Одна птичка все-таки вытащила голову наружу и затрясла ею, избавляясь от налипших хлопьев:

— И вовсе я не виновник! — глаза у страуса были разного цвета и косые (как говорится, один на вас, другой — в Гондурас).

— Тогда чем ты там занимался?

Птичка аккуратненько отпила чаю, который так и держала в правом крылышке, и поставила чашку обратно на блюдце.

— Как «что»? Забирал груз.

— Какой еще гдуз?

— Бандероль коричневая, 327 грамм. Вчера утром пришло письмо — быть в 16:32 в доме мастера Парабеллума, забрать посылку, — птица развела крылышками с видом «ну что тут может быть непонятного», — и доставить по адресу «Церемониальное графство Девон, Неторный путь, Зеро».

— Семицветика ты в доме видел? — теряя терпение, дернул себя за ус мистер Шнапс. — И как ты миновал ботинок?

Страус подул на чай и сделал малюсенький глоточек:

— Я и вас не особо вижу, — указала птичка на свои косые глаза и изящно втянула левую ножку. — Коробка лежала у двери. А… Ботинок кушал, вы знаете же, они такие милые, когда поедят.

Мистер Шнапс позеленел (что, согласимся, было крайне непросто, учитывая его пряничность), и Питер поспешил разрядить обстановку:

«Отвезешь нас туда?»

— Простите, молодой человек, буквы я плохо вижу, — птичка выпучила глазки и упорно пыталась рассмотреть написанное.

— Ой, ой, ой! Доставьте нас туда? Куда посылку доставили, — запрыгал в нетерпении кактус.

— С превеликим удовольствием, — страус пожал крылышками. — Вот только чаек до… — но тут маленький констебль так посмотрел на птичку, да так дернул ус, что пернатый икнул и продолжил: — Впрочем, я и по дороге могу…

Посылки там, конечно, уже не было: стоял указатель на широкий тракт и ругался с парочкой булыжников.

— Нет, Север не там! — столбик в сердцах махнул табличкой с названием дороги.

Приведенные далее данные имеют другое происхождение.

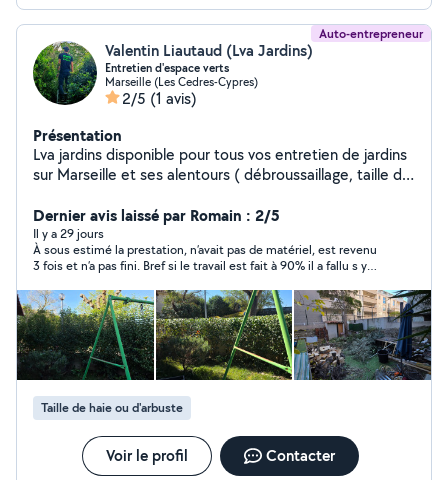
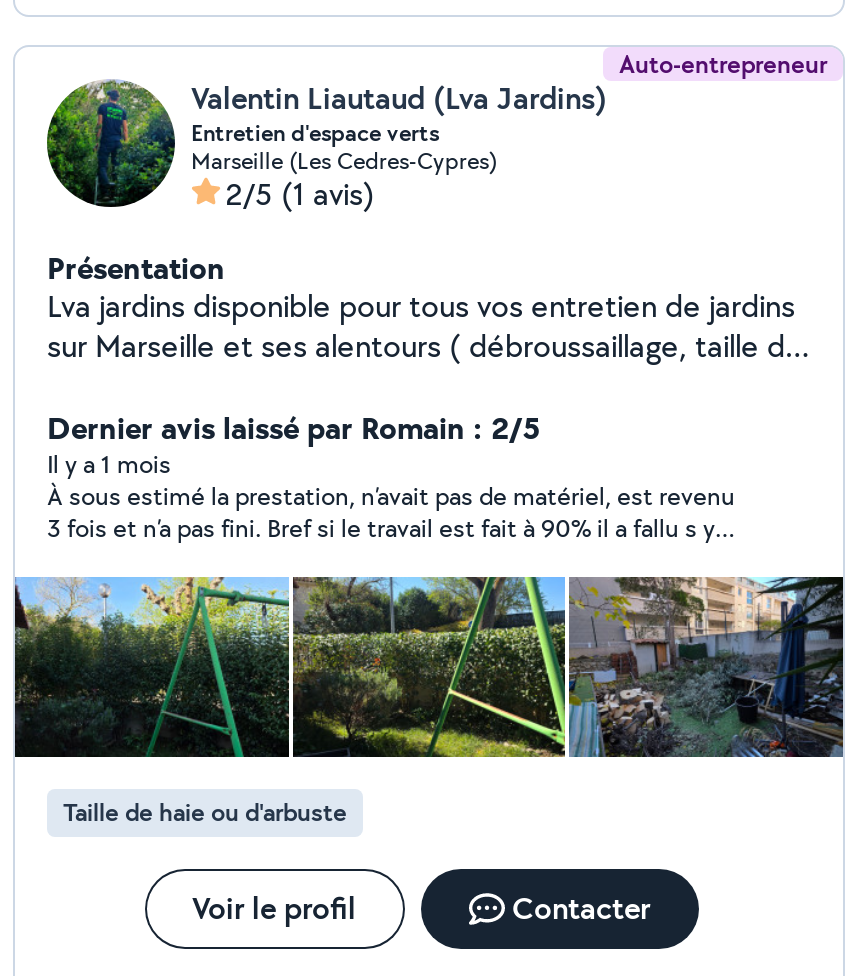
- Il y a 29 jours
+ Il y a 1 mois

— Как же! Мы тут лежим еще со времен Карла, понимашь, Великого, — ответствовал маленький валун. — Мы лучше знаем! Там Юг!

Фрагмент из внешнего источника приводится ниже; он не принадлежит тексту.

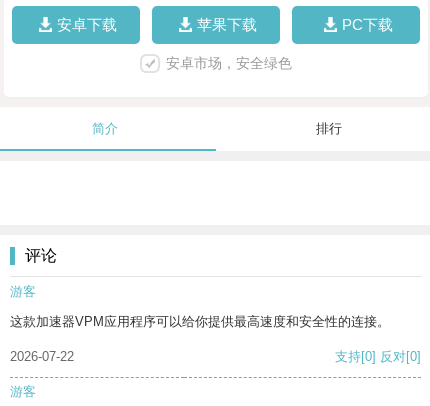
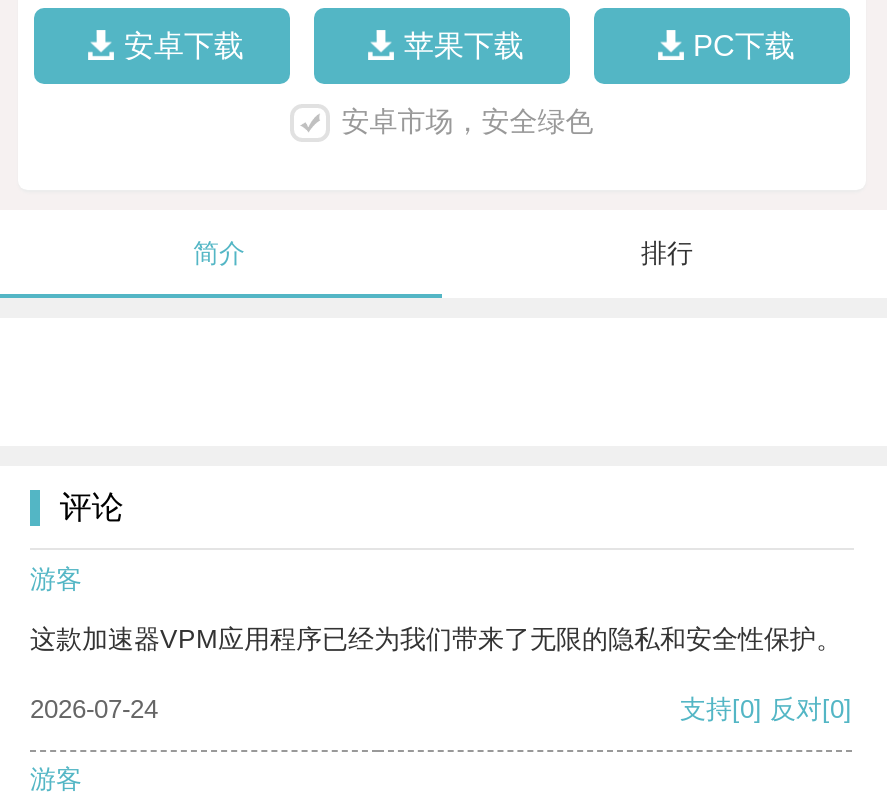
- 这款加速器VPM应用程序可以给你提供最高速度和安全性的连接。
+ 这款加速器VPM应用程序已经为我们带来了无限的隐私和安全性保护。

- 2026-07-22
+ 2026-07-24
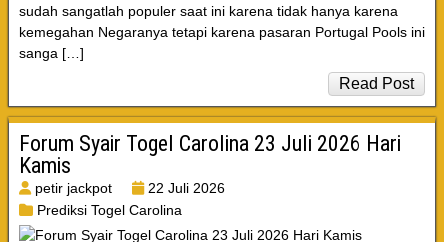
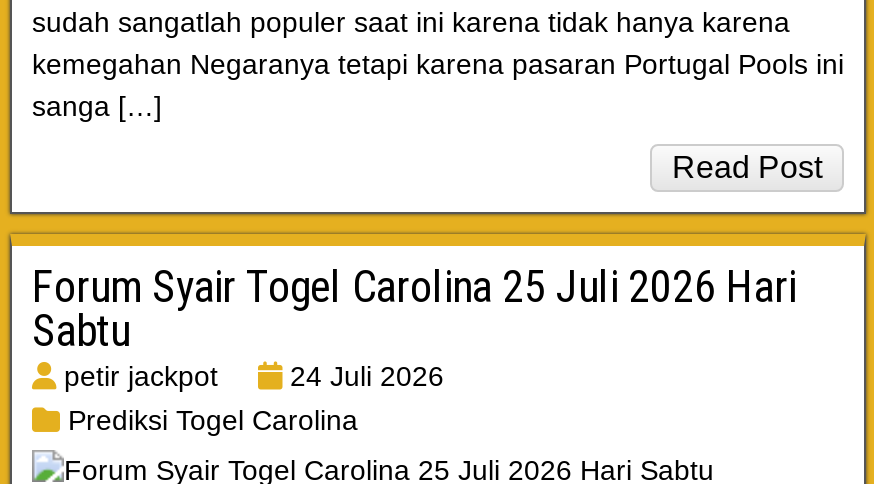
- Forum Syair Togel Carolina 23 Juli 2026 Hari
- Kamis
+ Forum Syair Togel Carolina 25 Juli 2026 Hari
+ Sabtu

- petir jackpot 22 Juli 2026
+ petir jackpot 24 Juli 2026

— Да он и присаживался на меня, — не без удовольствия в голосе заявил камень покрупнее, имея в виду, разумеется, не Юг, а Карла Великого.

— Карл Великий жил во Франции, остолопы!

«Любопытно, это он оставил на камне надпись „Здесь был К.“?» — задался вопросом Питер, но так и не смог прийти к какому-либо окончательному решению.